# Should I stir charcoal while smoking?



## smokin canuck (Dec 28, 2014)

I have a Weber Smokey mountain smoker, fired it up for the first time today. Should I stir the coals in it while it is cooking to remove the ash that is forming on the coals or add more charcoal? The temp has fallen a few degrees from where I wanted it and all vents are open at the moment and the temp is not rising. Just wondering what to do next.

Thanks


----------



## bama bbq (Dec 28, 2014)

I like to fill the ring with unlit and add lit on top. How much lit I add is determined by how much food I am cooking and my desired pit temp. Sometimes I might give one of the legs a nice love tap with my foot (closed door) to dislodge ash but I rarely if ever stir them (open door). Stirring can cause ash dust to fly into the cooking area and get on the food.


----------



## smokin canuck (Dec 28, 2014)

I just used your "give one leg a nice love tap" method thanks Bama BBQ and added a couple handfuls of more charcoal. Temp is up to where it should be. Thanks for the info


----------



## jirodriguez (Dec 29, 2014)

I never stir the coals unless I have a smoke that is going longer than 16-18 hrs. Usually you will notice the chamber temp start to drop a tad around that 16-48 hr. mark and that's when I either tap the side of the bowl or very, very gently give them a slight stir with my fireplace ash shovel.

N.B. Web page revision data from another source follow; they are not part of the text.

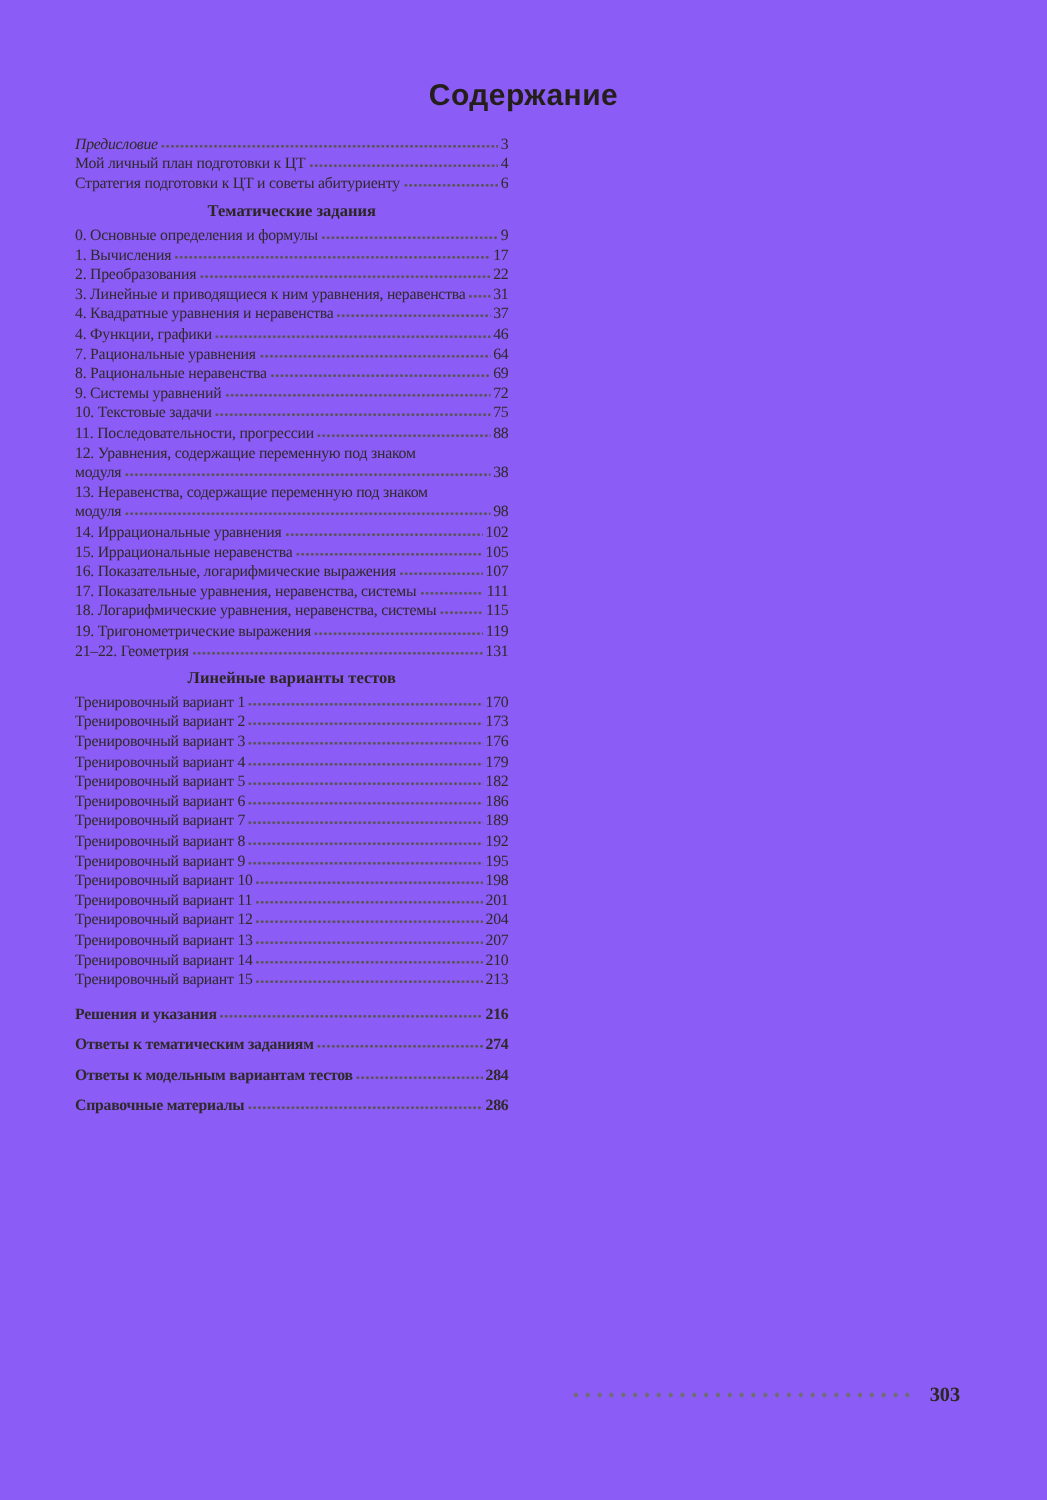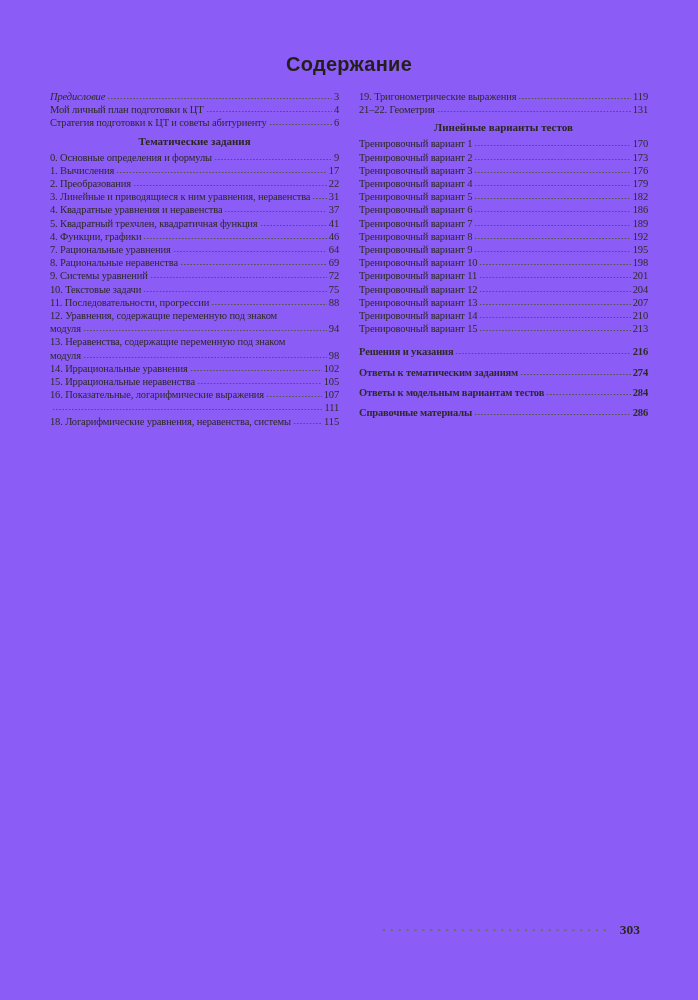--- a/index.html
+++ b/index.html
@@ -27,21 +27,21 @@
     letter-spacing: 0.3px;
     color: #241f1b;
     line-height: 24px;
   }
   .content {
     width: 598px;
     margin: 14px auto 0;
   }
   .columns {
     display: flex;
-    gap: 20px;
+    flex-direction: column;
   }
   .col {
     flex: 0 0 289px;
     width: 289px;
   }
   .toc-line {
     display: flex;
     align-items: baseline;
     font-size: 10.5px;
     line-height: 13.2px;
@@ -164,25 +164,20 @@
               <span class="leader"></span>
               <span class="page-num">31</span>
             </div>
 
             <div class="toc-line">
               <span class="entry-text">4. Квадратные уравнения и неравенства</span>
               <span class="leader"></span>
               <span class="page-num">37</span>
             </div>
 
-            <div class="toc-line">
-              <span class="entry-text">5. Квадратный трехчлен, квадратичная функция</span>
-              <span class="leader"></span>
-              <span class="page-num">41</span>
-            </div>
 
             <div class="toc-line">
               <span class="entry-text">4. Функции, графики</span>
               <span class="leader"></span>
               <span class="page-num">46</span>
             </div>
 
             <div class="toc-line">
               <span class="entry-text">7. Рациональные уравнения</span>
               <span class="leader"></span>
@@ -214,21 +209,21 @@
             </div>
 
             <div class="toc-line">
               <span class="entry-text">12. Уравнения, содержащие переменную под знаком</span>
 
             </div>
 
             <div class="toc-line">
               <span class="entry-text">модуля</span>
               <span class="leader"></span>
-              <span class="page-num">94</span>
+              <span class="page-num">38</span>
             </div>
 
             <div class="toc-line">
               <span class="entry-text">13. Неравенства, содержащие переменную под знаком</span>
 
             </div>
 
             <div class="toc-line">
               <span class="entry-text">модуля</span>
               <span class="leader"></span>
@@ -247,20 +242,21 @@
               <span class="page-num">105</span>
             </div>
 
             <div class="toc-line">
               <span class="entry-text">16. Показательные, логарифмические выражения</span>
               <span class="leader"></span>
               <span class="page-num">107</span>
             </div>
 
             <div class="toc-line">
+              <span class="entry-text">17. Показательные уравнения, неравенства, системы</span>
               <span class="leader"></span>
               <span class="page-num">111</span>
             </div>
 
             <div class="toc-line">
               <span class="entry-text">18. Логарифмические уравнения, неравенства, системы</span>
               <span class="leader"></span>
               <span class="page-num">115</span>
             </div>
           </div>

That lets me keep it running at 250° for another 3-4 hours without any worries.


----------



## kc5tpy (Dec 29, 2014)

WOW!  I'm surprised.  You have 2 well respected knowledgeable members saying no.  I have always stirred the coals no matter what smoker I have used.  Even when using the minion method I will stir the lit coals and move them to the unlit briquettes.  I only do this once the temp starts to drop.  I am surprised to learn others do not.  Maybe it is a WSM thing but I fail to see how.  Hopefully someone will enlighten us.  Keep Smokin!

Danny


----------



## jirodriguez (Dec 30, 2014)

KC5TPY said:


> WOW!  I'm surprised.  You have 2 well respected knowledgeable members saying no.  I have always stirred the coals no matter what smoker I have used.  Even when using the minion method I will stir the lit coals and move them to the unlit briquettes.  I only do this once the temp starts to drop.  I am surprised to learn others do not.  Maybe it is a WSM thing but I fail to see how.  Hopefully someone will enlighten us.  Keep Smokin!
> 
> Danny


Part of it is that when you stir charcoal after it has been burning for a long time it is fragile and you risk breaking it up and having it fall out of your basket/grate and into the ash which extinguishes it. Also when you stir it it lets more air hit the hot part which flares the heat and burns the fuel faster... so if your temps are doing OK best not to mess with it at that point. Finally as stated above stirring runs the risk of ash getting on the food.

I only stir when I absolutely have to and as gently as possible.


----------